Since Emilia Roarke had her license, she was allowed to carry the hilt on her hip out in public. She wasn't very tall, which went against what Adhira assumed a bodyguard should look like. But then she supposed height didn't really matter more than skill. She was also very pretty; Adhira hadn't expected that.
"Nice to meet you, Dr. Kahtri." 
Her eyes returned up, meeting Emilia's. The bodyguard had green eyes. There was something very intense about them. The way they shone made them seem almost like glass. Adhira assumed there were some kind of enhancements in her irises. "Nice to make your acquaintance as well, Miss Roarke."
The woman took her hand, shaking it swift and firm. "Emilia's fine." With one hand on the pommel of her sword, the bodyguard regarded her coolly. Her shining copper hair was pulled back into a tight, serious ponytail. It made her face look sharp. "Your family must love you a lot. I'm the best in the biz."
"Are you?"
Emilia's eyebrows darted up, a smile playing on her lips. "I'm the best," she repeated with just the right amount of surety and disbelief, as if it were the most obvious thing anyone could have said. She wore a grin that looked freshly-pressed, like her red suit.

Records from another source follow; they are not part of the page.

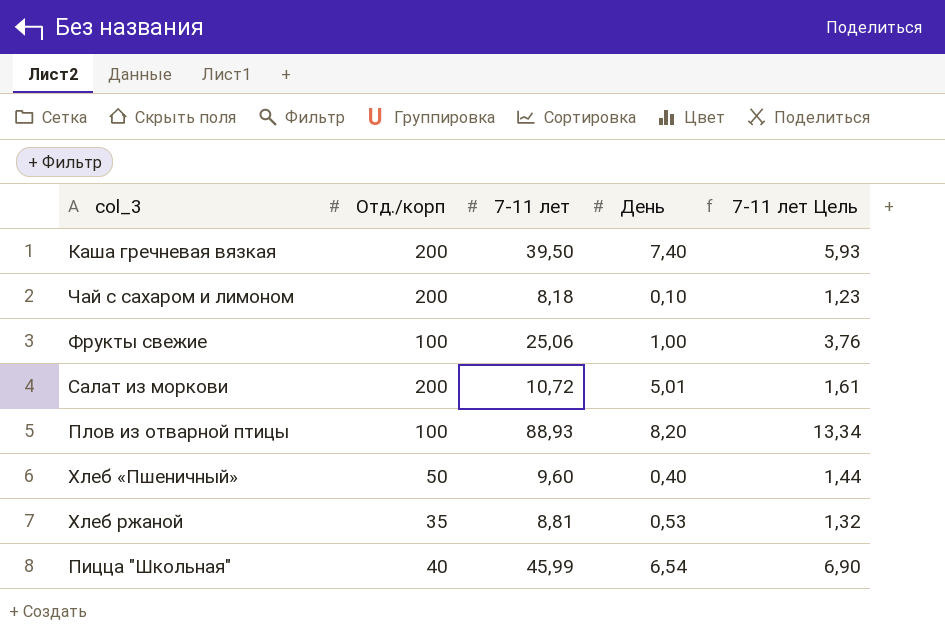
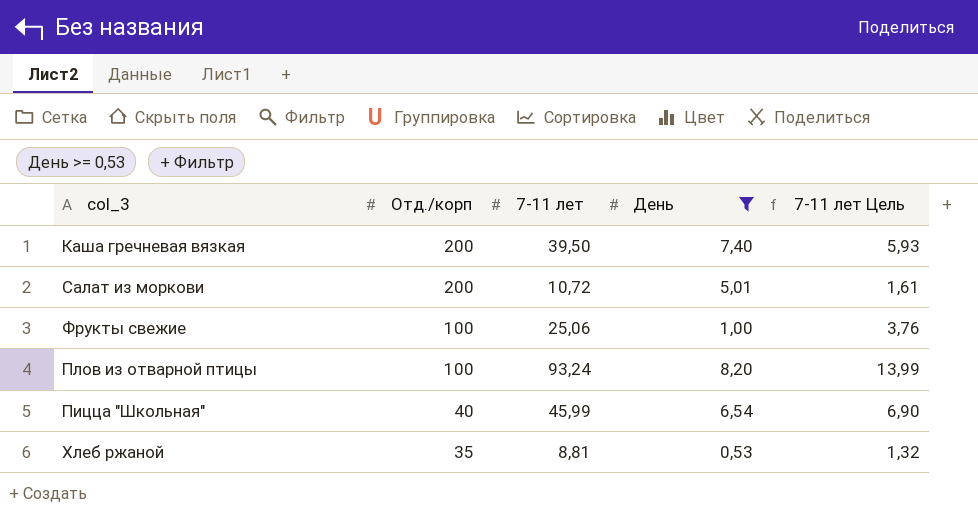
filter: none -> День >= 0,53
row order: none -> Отд./корп descending
Плов из отварной птицы | 7-11 лет: 88,93 -> 93,24
Плов из отварной птицы | 7-11 лет Цель: 13,34 -> 13,99

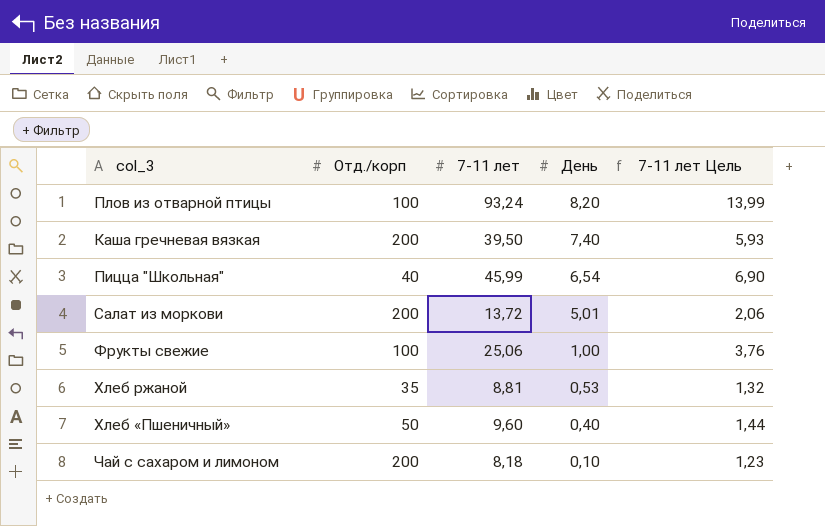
filter: День >= 0,53 -> none
row order: Отд./корп descending -> День descending
Салат из моркови | 7-11 лет: 10,72 -> 13,72
Салат из моркови | 7-11 лет Цель: 1,61 -> 2,06

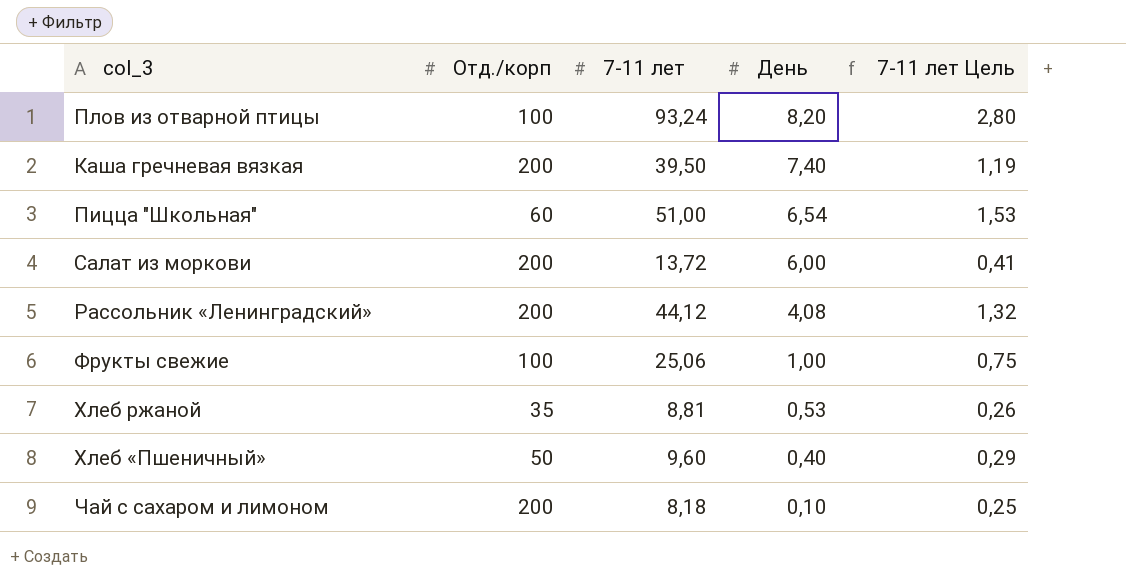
column 7-11 лет Цель | formula: [7-11 лет] * 0,15 -> [7-11 лет] * 0,03
Пицца "Школьная" | Отд./корп: 40 -> 60
Пицца "Школьная" | 7-11 лет: 45,99 -> 51,00
Салат из моркови | День: 5,01 -> 6,00
row Рассольник «Ленинградский»: none -> 200 | 44,12 | 4,08 | 1,32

Many people had that smile. A few years ago she'd seen a lot during interviews. That was before, though. When others had thought her research was interesting. Before the fringe groups got ahold of misinformation and spread it like wildfire. 
They'd painted her as a modern Mengele and the people who had fawned over her suddenly couldn't say her name or meet her eye. Adhira wondered when bacteria gained personhood, or why others were so deadset on preserving them. Regardless, she resumed her studies, which she personally found as controversial as Sudoku, and lost herself in her interests and her work.
Adhira's smile felt tight, but it wasn't feigned. She was genuinely amused, just a little tired and not functioning at 100% social skill. "It would be bad advertising if you had to say you were second-best."
"Gotta protect the brand."
"That's what I thought."
She led Emilia through the labs. The fencer swaggered, loose and slinking like a confident cat. 
"Tell you what." Emilia's voice spoke easy, easy like her walk, though her too-bright eyes made Adhira feel distinctly uneasy. She never seemed to blink. "Anybody gets past me, you can fire me."
"Anybody gets past you and I'm dead."
"Nah," Emilia said. "You'd put up a good fight. Unless you're the sort who freezes?"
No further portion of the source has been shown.